> **Your instructions**: The material below holds pictures; leave them out, and copy exactly, and only, the lines from the one with "Avg | capital: 644.7 -> 632.4" through the last.
* * *
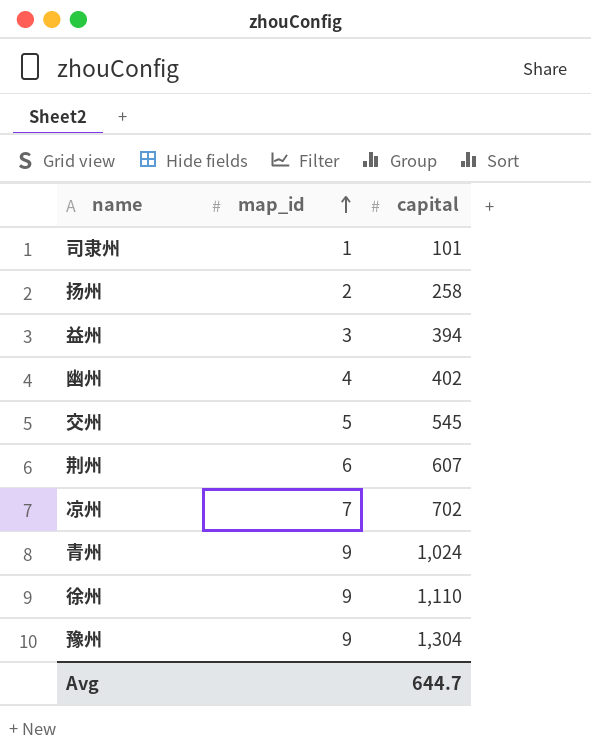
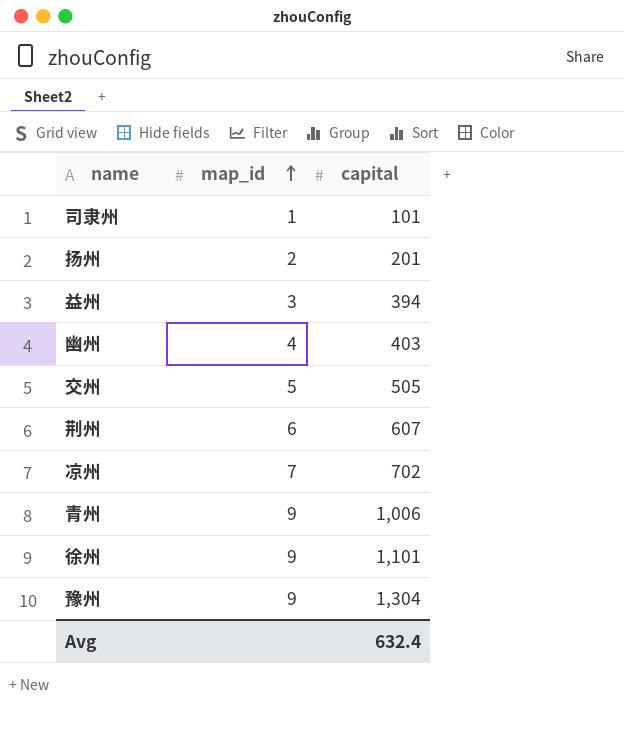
扬州 | capital: 258 -> 201
幽州 | capital: 402 -> 403
交州 | capital: 545 -> 505
青州 | capital: 1,024 -> 1,006
徐州 | capital: 1,110 -> 1,101
Avg | capital: 644.7 -> 632.4

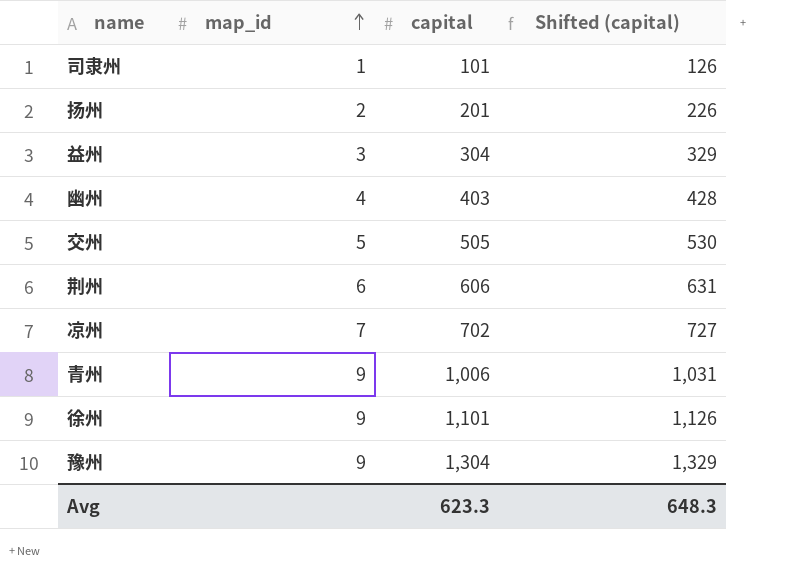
column Shifted (capital) | formula: none -> [capital] + 25
益州 | capital: 394 -> 304
荆州 | capital: 607 -> 606
Avg | capital: 632.4 -> 623.3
* * *
> **Solution to the exercise**:
Avg | capital: 644.7 -> 632.4

column Shifted (capital) | formula: none -> [capital] + 25
益州 | capital: 394 -> 304
荆州 | capital: 607 -> 606
Avg | capital: 632.4 -> 623.3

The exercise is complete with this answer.